Activity: For the records below, print the lines from the line with "SDS_P2, 01:03: 15 -> 29.27" through the line with "Signal, 01:10: none -> -79" exactly as written; include both end lines and exclude the rest.

Given records:
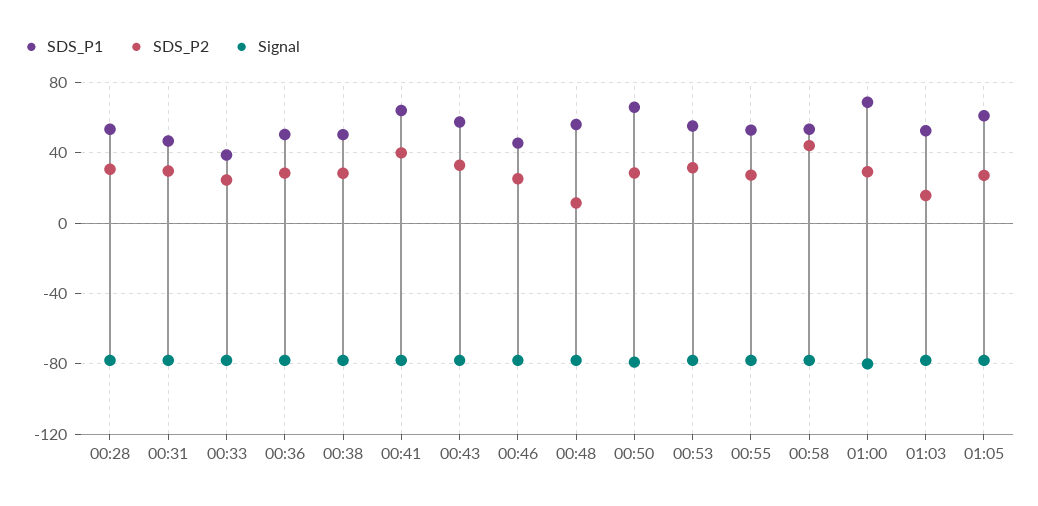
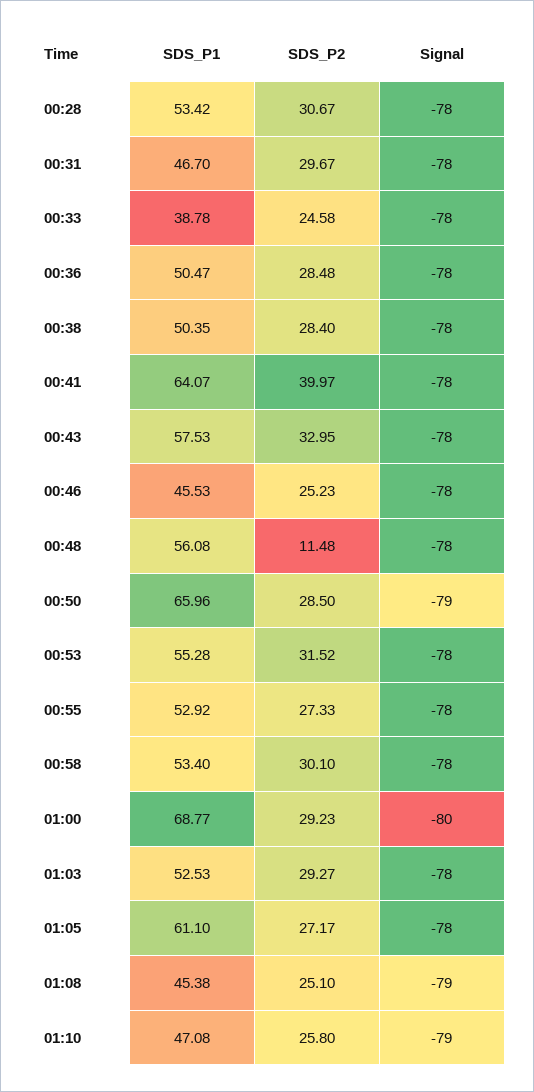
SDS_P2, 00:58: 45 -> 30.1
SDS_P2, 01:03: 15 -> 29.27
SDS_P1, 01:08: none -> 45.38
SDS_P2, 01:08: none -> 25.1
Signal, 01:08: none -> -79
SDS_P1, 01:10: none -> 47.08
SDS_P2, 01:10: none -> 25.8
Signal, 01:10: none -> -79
==
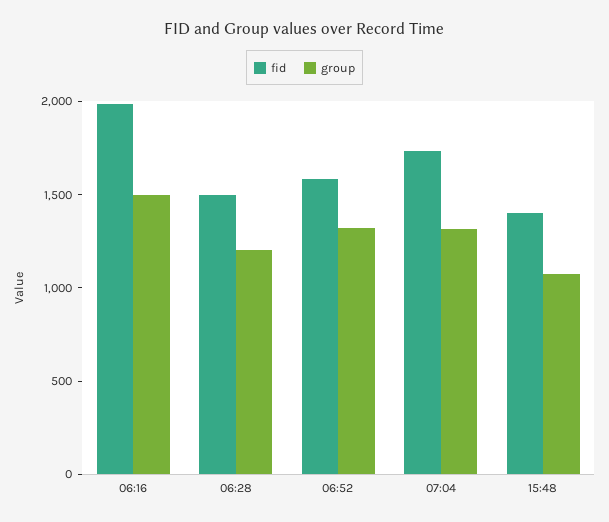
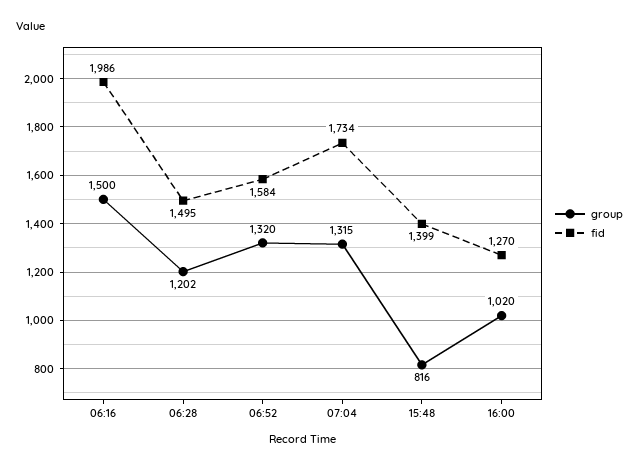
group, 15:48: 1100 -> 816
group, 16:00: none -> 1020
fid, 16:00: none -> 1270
--
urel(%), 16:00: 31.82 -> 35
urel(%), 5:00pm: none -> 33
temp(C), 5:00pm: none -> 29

Output for this task:
SDS_P2, 01:03: 15 -> 29.27
SDS_P1, 01:08: none -> 45.38
SDS_P2, 01:08: none -> 25.1
Signal, 01:08: none -> -79
SDS_P1, 01:10: none -> 47.08
SDS_P2, 01:10: none -> 25.8
Signal, 01:10: none -> -79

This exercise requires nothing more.